# Task goal
No pictures belong in the copy. Retype exactly, and only, the stretch of lines below from the one with "border-top:1px solid #8a949e;border-left:4px" through the one with "-16,7 +16,7 @@".

Stored records
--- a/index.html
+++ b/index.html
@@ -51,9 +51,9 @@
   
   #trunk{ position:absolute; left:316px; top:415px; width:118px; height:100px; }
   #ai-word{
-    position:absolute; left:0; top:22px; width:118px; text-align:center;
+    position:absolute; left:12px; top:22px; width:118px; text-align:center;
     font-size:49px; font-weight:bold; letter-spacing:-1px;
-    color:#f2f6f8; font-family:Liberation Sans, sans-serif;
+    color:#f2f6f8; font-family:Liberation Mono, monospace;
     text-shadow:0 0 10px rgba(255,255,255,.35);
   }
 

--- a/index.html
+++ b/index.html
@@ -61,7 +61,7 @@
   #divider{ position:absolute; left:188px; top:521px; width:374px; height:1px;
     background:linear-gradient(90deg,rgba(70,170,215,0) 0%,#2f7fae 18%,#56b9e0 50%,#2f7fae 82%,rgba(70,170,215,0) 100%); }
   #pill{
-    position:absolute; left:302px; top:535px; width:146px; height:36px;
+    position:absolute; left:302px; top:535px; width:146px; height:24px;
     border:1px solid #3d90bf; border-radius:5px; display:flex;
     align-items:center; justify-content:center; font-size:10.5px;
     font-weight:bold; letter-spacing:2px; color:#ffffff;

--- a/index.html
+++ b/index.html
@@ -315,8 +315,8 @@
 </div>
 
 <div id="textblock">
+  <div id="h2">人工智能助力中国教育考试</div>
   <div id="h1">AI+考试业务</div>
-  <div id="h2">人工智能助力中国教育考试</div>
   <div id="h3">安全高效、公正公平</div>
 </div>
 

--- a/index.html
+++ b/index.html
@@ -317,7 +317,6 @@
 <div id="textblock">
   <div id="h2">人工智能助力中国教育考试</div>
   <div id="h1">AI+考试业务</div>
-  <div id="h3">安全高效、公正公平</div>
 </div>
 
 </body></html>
---
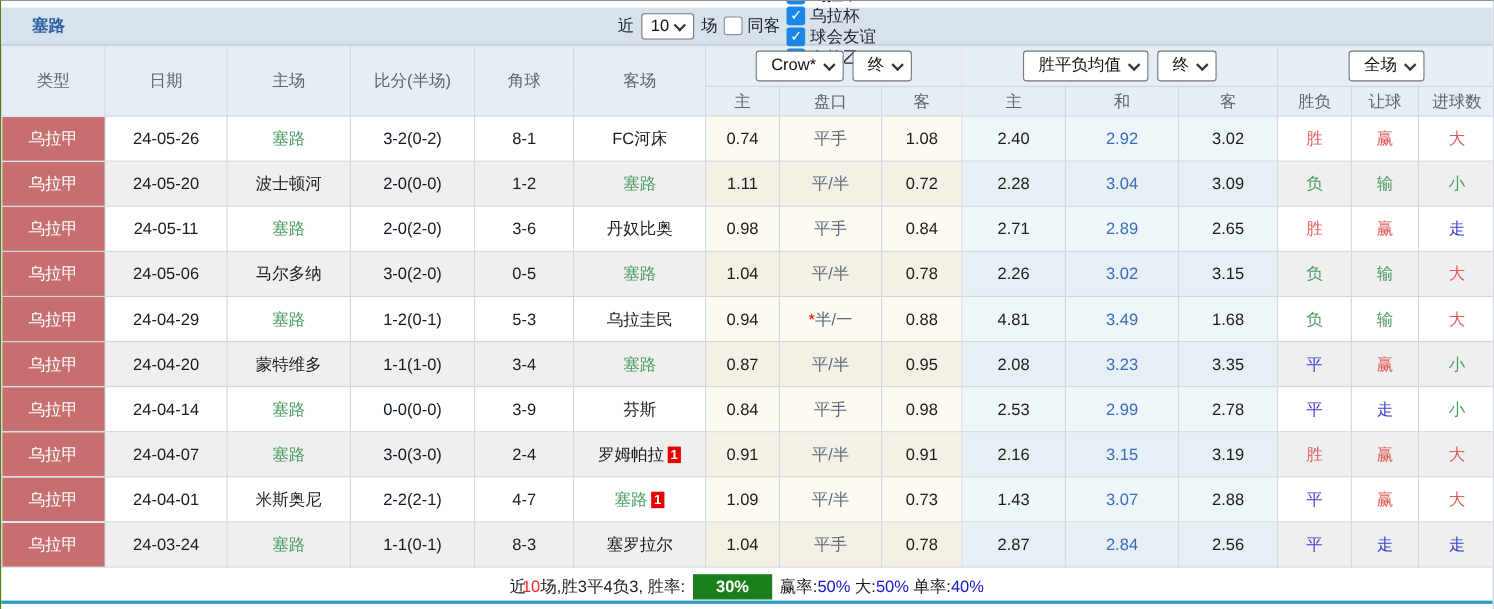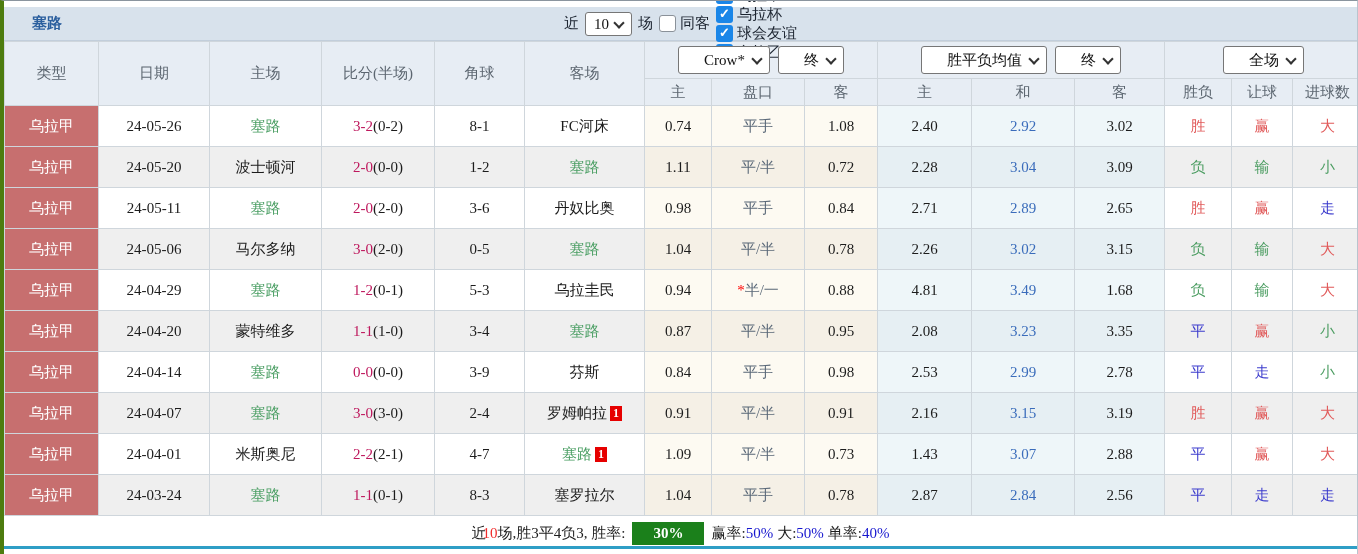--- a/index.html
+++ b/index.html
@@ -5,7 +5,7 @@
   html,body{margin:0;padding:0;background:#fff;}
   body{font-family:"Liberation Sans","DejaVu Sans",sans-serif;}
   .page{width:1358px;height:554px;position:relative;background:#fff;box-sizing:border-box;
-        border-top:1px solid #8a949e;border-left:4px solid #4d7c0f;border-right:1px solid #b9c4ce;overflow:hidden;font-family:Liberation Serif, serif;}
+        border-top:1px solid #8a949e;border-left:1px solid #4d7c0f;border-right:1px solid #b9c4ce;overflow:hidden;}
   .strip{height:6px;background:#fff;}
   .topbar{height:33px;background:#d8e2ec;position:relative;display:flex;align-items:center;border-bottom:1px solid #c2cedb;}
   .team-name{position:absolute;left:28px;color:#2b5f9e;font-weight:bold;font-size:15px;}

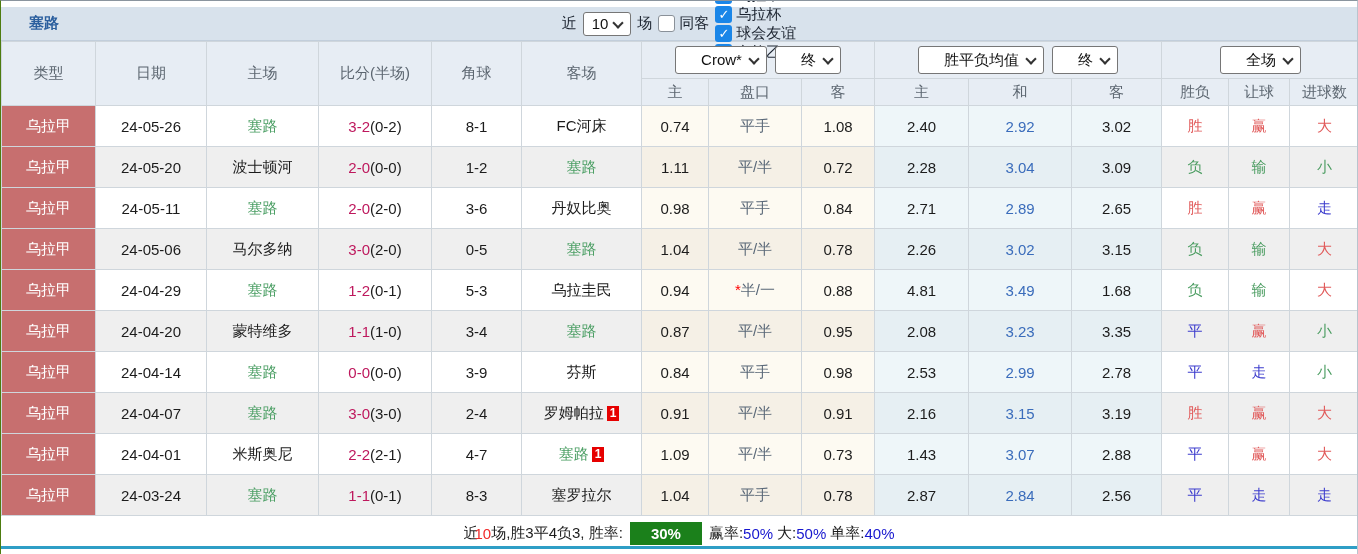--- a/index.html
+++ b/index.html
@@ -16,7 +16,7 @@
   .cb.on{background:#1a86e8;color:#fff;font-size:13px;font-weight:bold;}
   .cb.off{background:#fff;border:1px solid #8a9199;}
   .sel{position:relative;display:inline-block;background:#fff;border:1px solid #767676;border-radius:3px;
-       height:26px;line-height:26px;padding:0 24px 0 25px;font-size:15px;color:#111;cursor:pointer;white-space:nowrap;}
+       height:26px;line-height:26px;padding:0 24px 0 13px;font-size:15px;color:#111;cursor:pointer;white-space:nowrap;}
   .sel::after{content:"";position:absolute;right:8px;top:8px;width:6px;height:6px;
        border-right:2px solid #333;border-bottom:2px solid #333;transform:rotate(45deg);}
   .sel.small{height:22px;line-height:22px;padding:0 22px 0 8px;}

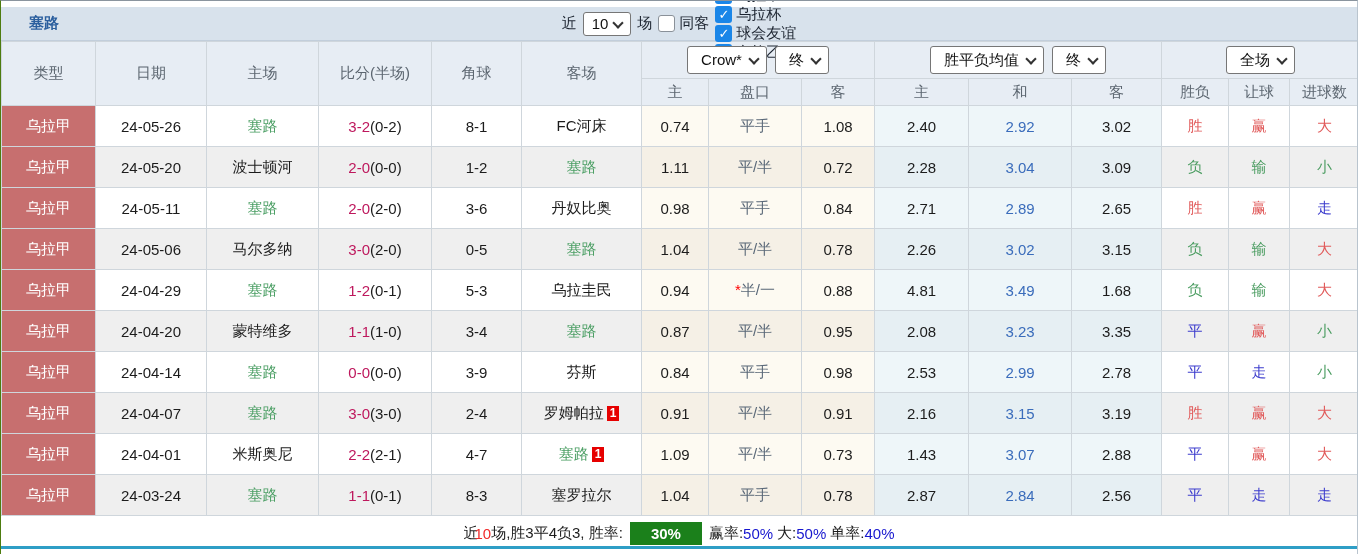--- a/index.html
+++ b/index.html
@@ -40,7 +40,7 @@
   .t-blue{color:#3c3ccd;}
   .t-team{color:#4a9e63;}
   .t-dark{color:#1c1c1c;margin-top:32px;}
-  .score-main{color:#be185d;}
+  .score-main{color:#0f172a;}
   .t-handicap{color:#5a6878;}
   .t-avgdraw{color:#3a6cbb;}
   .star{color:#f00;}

# Result
-        border-top:1px solid #8a949e;border-left:4px solid #4d7c0f;border-right:1px solid #b9c4ce;overflow:hidden;font-family:Liberation Serif, serif;}
+        border-top:1px solid #8a949e;border-left:1px solid #4d7c0f;border-right:1px solid #b9c4ce;overflow:hidden;}
   .strip{height:6px;background:#fff;}
   .topbar{height:33px;background:#d8e2ec;position:relative;display:flex;align-items:center;border-bottom:1px solid #c2cedb;}
   .team-name{position:absolute;left:28px;color:#2b5f9e;font-weight:bold;font-size:15px;}

--- a/index.html
+++ b/index.html
@@ -16,7 +16,7 @@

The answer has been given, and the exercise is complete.